I was able to race the Whitefish Triathlon and the Bitterroot Classic Triathlon (both sprint races, about an hour each) over the last two weeks with identical results: age-group firsts, and sixth overall, against small fields made up mostly of kids half my age. In triathlon, they write your race number on your arms with a big marker, and put your age on your right calf, so you and your competition know who is passing who in which age-group. There is nothing better than pushing your 45-year old heap past a "23"-marked calf on the run. Although I could do without the "nice run...sir."
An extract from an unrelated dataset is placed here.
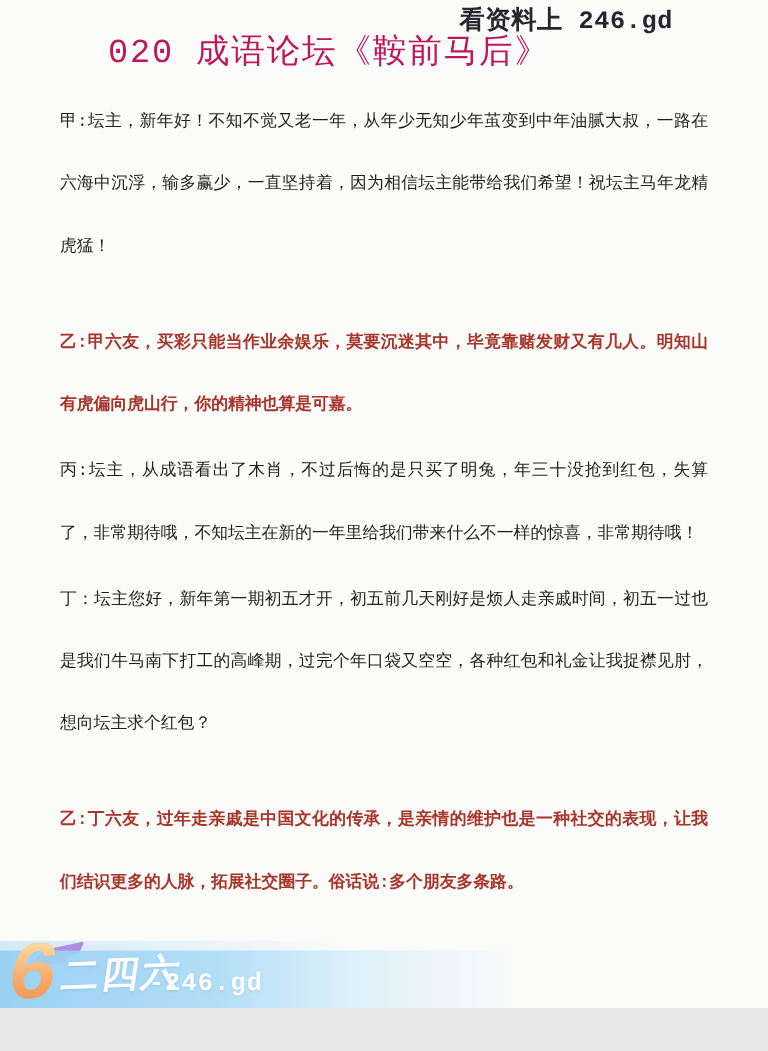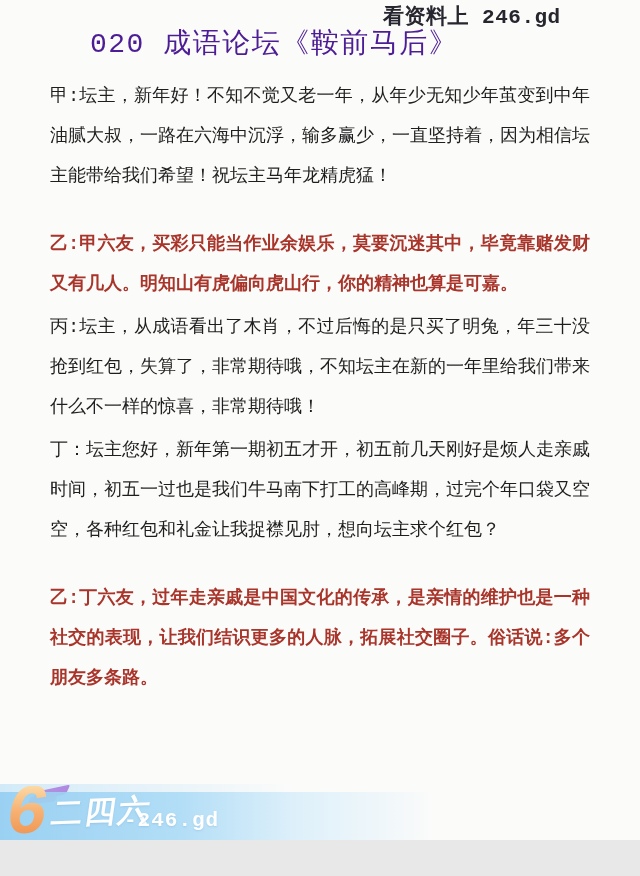"020 成语论坛《鞍前马后》" .page-title { color: #4c1d95 -> #be185d }
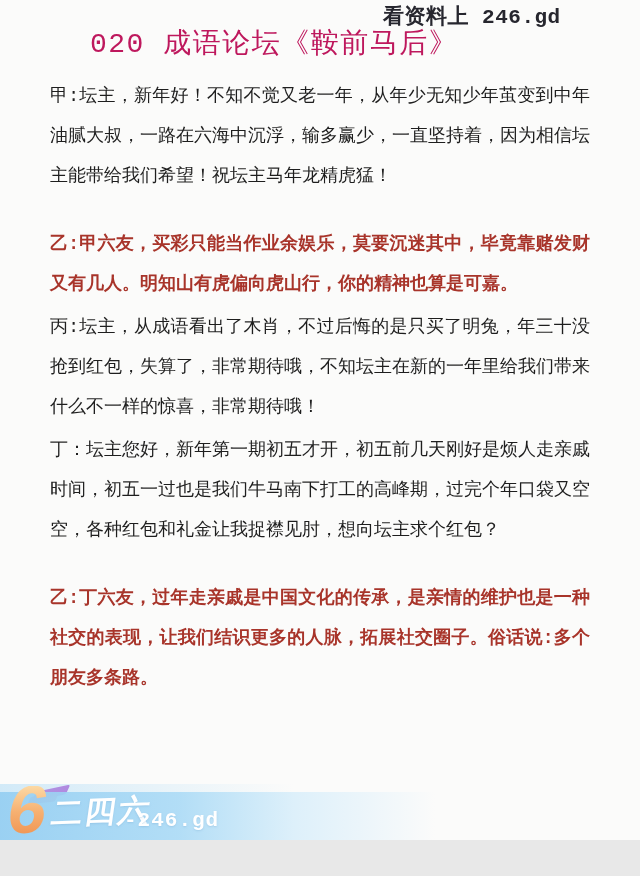"甲:坛主，新年好！不知不觉又老一年，从年少无知少年茧变到中年油腻大叔，一路在六海" .content p.para { font-size: 18px -> 14px; line-height: 40px -> 52px }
Elite athletes are routinely pushed to the point of injury; it's the threshold coaches need to know in order to assess physical potential. As weekend-warriors, we don't really have the opportunity (or inclination) to do that, but occasionally we put ourselves at risk by gathering for "group workouts." Such a workout at a track last Tuesday left my with a slightly-torn soleus, a muscle which stretches from the calf to the Achilles tendon. This came to my attention as I leapt off the bike in last weekend's race and took off on the run. The rest of my run was limited to a hitch-stepped hobble, very frustrating given how good I felt. But that's the humbling side of sports. Sometimes, when you're on your home field, in front of your friends, things don't go your way, and you have to take solace in the "just finishing" mentality, which 75% of the racers were running with anyway. It's the second time in three years that this race has humbled me (two years ago it was a flat tire.)
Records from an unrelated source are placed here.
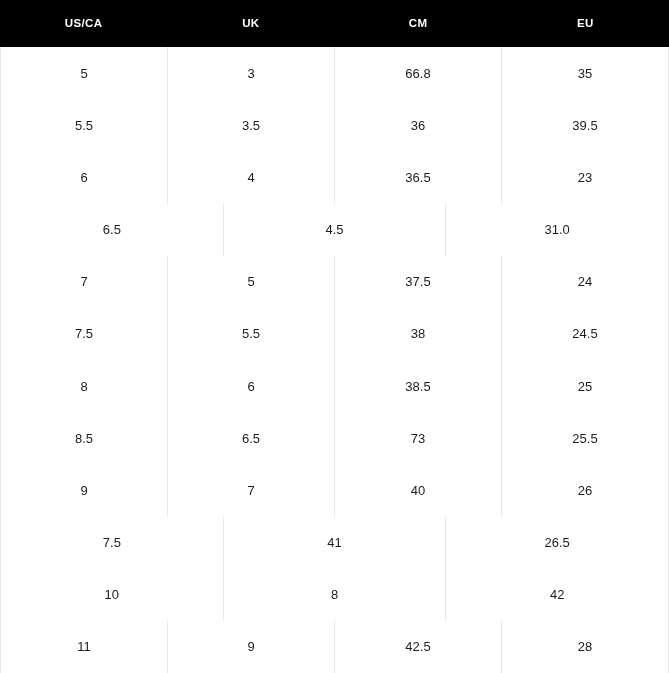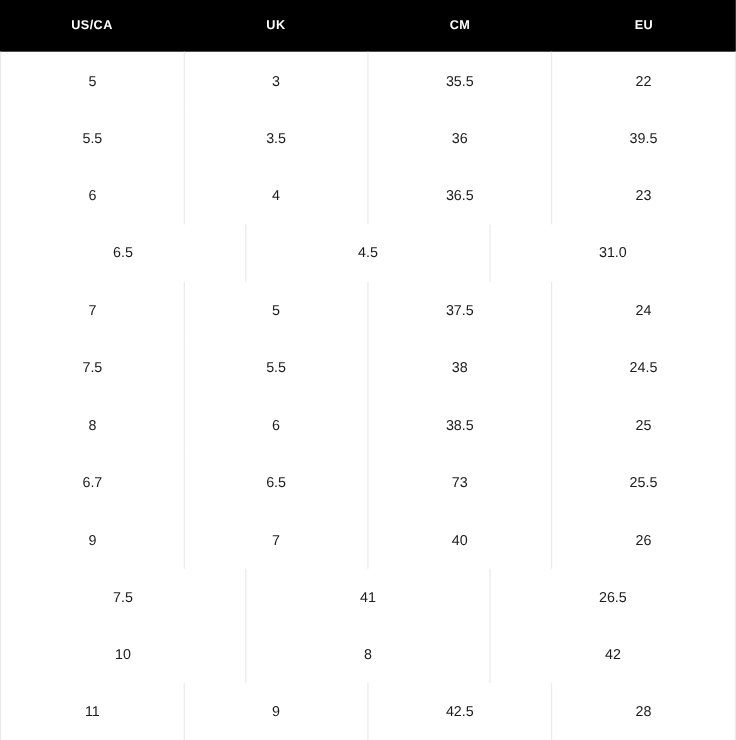"35.5" div.cell { text: 35.5 -> 66.8 }
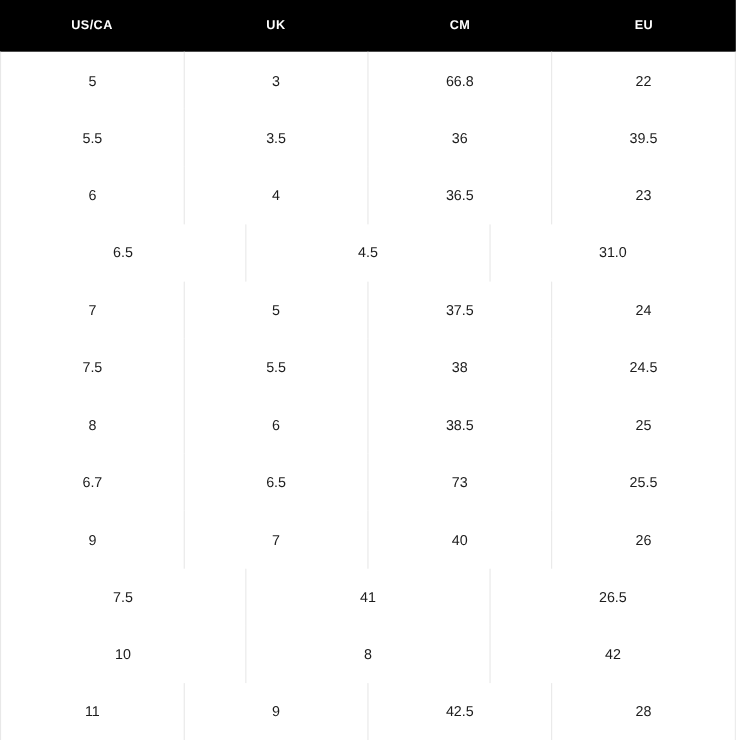"22" div.cell { text: 22 -> 35 }
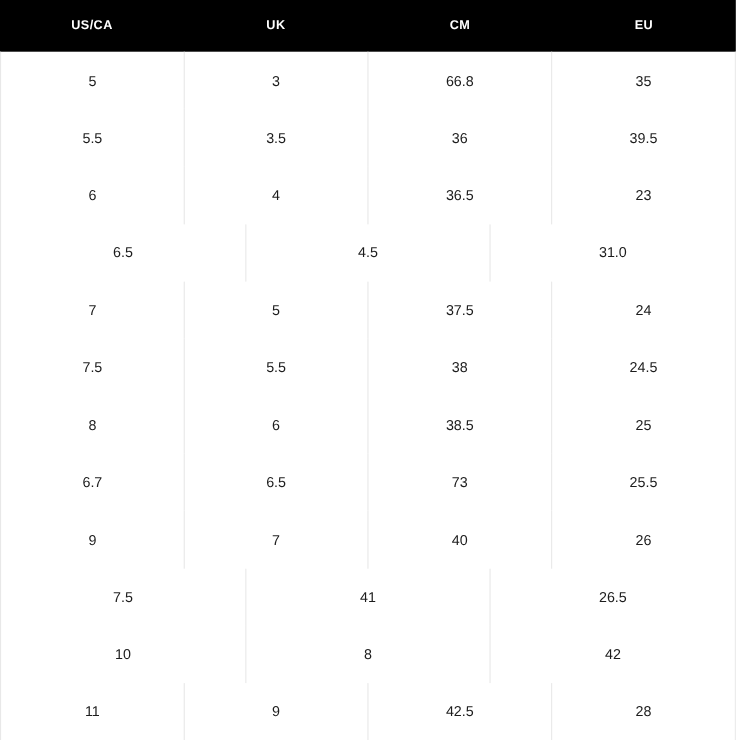"6.7" div.cell { text: 6.7 -> 8.5 }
Now I have to back off the running for two weeks, try some physical therapy, and some pool-running. Yoga too, although my patience for things that seem to move slowly is pretty low. But this race, and this training, may not be about performance, and potential, and place. Maybe this time there's a bigger lesson, and a better cause than my own ego, at stake. We'll find out soon enough.

One more week of training in Montana, and then off to Australia for a week of acclimatization for the race on September 13. If you see me on the road or in your pond, kindly encourage my to hurry the hell up.